ガラクタ・ギャザリング
カワバタ テツヒロ
テンビン
大学生のAは写真を撮るのが趣味で、暇があれば近所・遠出を構わずに公園へ出掛ける。都会のど真ん中で緑豊かな木々と灰色のコンクリートジャングルを融合させた写真、田舎の遠く青い澄んだ空をただ捉えた写真。そんな写真を撮るのがとても好きだった。
それらを共有して皆に見てもらいたいのだが、どうしてもきれいな夜景の写真やドラマチックなものが好まれてしまう。しかし、そんなチンケなものに興味はない。自分が撮る写真こそ、全てである。そう考えている。
男は例外なく授業のないこの時間に公園へとやってきた。カメラを持って公園内をうろつく。子どもたちがキャッキャと声を出しながら走り回っている。その光景をカメラに抑える。いい写真だ。
公園内には整備されていない池がある。その周りは成人男性の腰ほどまでに藪が伸びている。そんな藪の中から写真を撮ってみようと考え、足を踏み入れると大きなダンボールを見つけた。警戒しながらダンボールを少し蹴り上げてみるとガタガタと動き始めた。ダンボールを持ち上げてみると、そこには50代から60代のスーツを着た男、サラリーマンが正座していた。
Aは一瞬驚いたが直ぐに、
「ああ、かわいそうに」と悲しんだ。
男はAにダンボールを蹴られたことに驚き、怯えていたが直ぐに目を合わせた。
「君は捨てられてしまったんだね」
Aは男に声を掛けたが反応はない。仕方がない。最近はサラリーマンが捨てられることが多くなっている。怖がるのもしょうがないことだ。最近も都内の公園で高齢の女性が捨てられていることがニュースになっていたな。なんとも、この公園でもこんな事が起きてしまっている。
Aが悲しんでいるすぐ横でガサゴソと音が響いた。音の方向へ進むと同じようなダンボールを見つけた。持ち上げてみると今度は学生服を着た女が座っていた。
女は人に慣れているのか直ぐに目を合わせた。
「君も捨てられたのか」とAは悲しんだ。
Aは本当であれば二人を連れて帰りたい。そう思ってはいるが、
「ごめんね、今日は一人しか連れて帰れないんだ」と申し訳なく言う。
男と女はAの言葉に反応することをしない。
「どっちを連れて帰ったら良いかな・・・・」
Aはどちらを連れて帰ったら良いのか考え始めた。
まず、サラリーマンの場合を考える。
着ているスーツは土汚れがあって汚く見えるがとても高いものに見える。また、かばんも近くに転がっていて、それも高いブランド物だった。この人は元々お金があったのだろう。
次に女の方だ。
学生服を着ていることを考えればこの女は高校生ぐらいの年齢だろう。肌を見ても、髪質をみても10代であることは間違いなさそうだ。見つけたときには気づかなかったが、かなり胸が大きい。これに気づくと男の心内はとても揺れ動いた。
まいった。
中立的に物事を考えなくてはいけないのに駄目じゃないか。顔を見ても美人だ。
Aはこの女を連れて帰ることを妄想する。生唾を飲み込んだ。
Aが妄想にふけているとばたりとサラリーマンが倒れた。
「おい、大丈夫か」
サラリーマンの顔に触れると熱を出していた。Aはサラリーマンを起こすと体が震えていることに気づいた。
「昨日まで寒かったもんな。ごめんな、気付けてあげなくって」
サラリーマンはAの言葉に微笑んだ。
Aは女に「ごめんね。まず、この人を助ける。もし、いい人がいたら・・・・・・その人に飼ってもらうんだよ」言って頭を撫でた。

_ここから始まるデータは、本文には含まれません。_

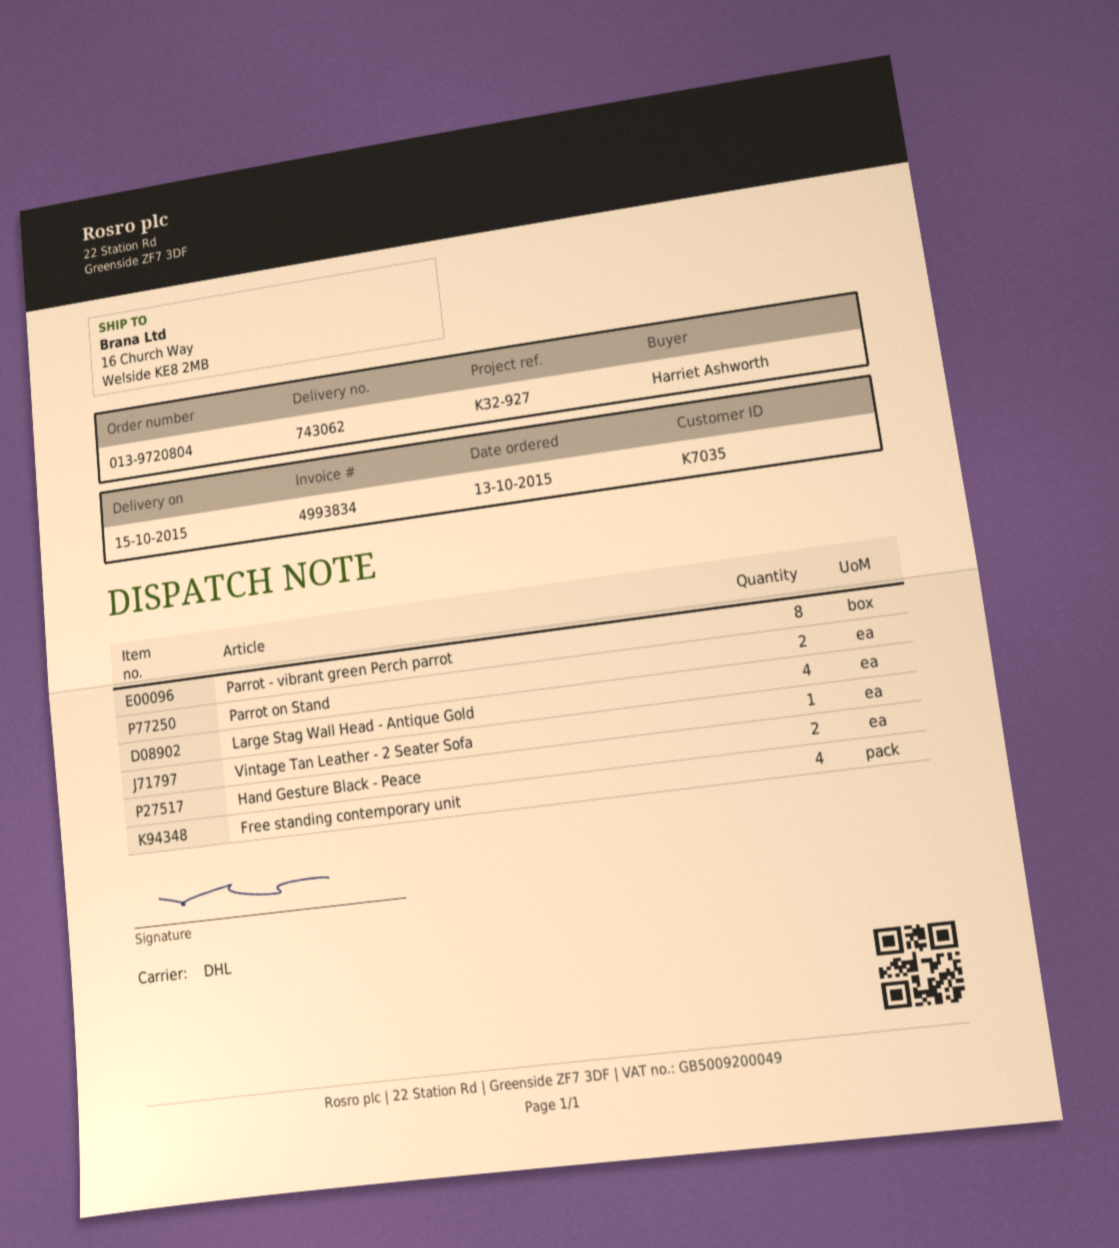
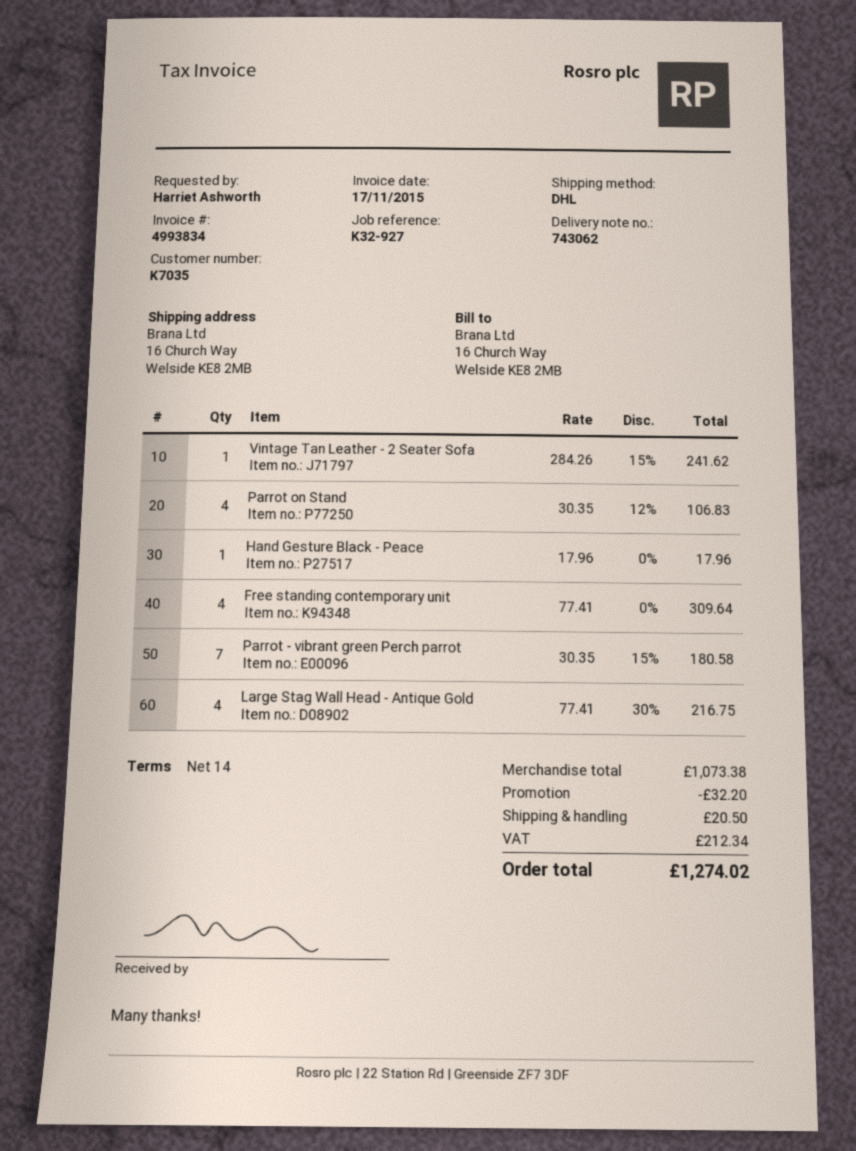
Parrot - vibrant green Perch parrot: 8 -> 7
Parrot on Stand: 2 -> 4
Hand Gesture Black - Peace: 2 -> 1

Aの言葉を理解していないのかどこかぽかんと抜けた顔をしている。
Aはサラリーマンを背中に乗せて歩き始める。
「こりゃあ、大変なことが起きたな」
この状況を笑って過ごすしか無い。
ふと、Aの頭の中に以前飼っていた40代の女の事がぶり返してきた。あいつは元気にしてるかな。あいつは大丈夫かな。今もあの公園で元気にしているだろうか。
「よし、家に帰ったら餌をやるからな」
Aは頭の中でこいつを使ってどう脚色をして、評価を得ようか考えた。ただ、懸念点は死にかけていることだが、まぁ同情は得るだろう。半年近く生きたらまた捨てればいい。そして、さっきのメスを拾って飼えばいい。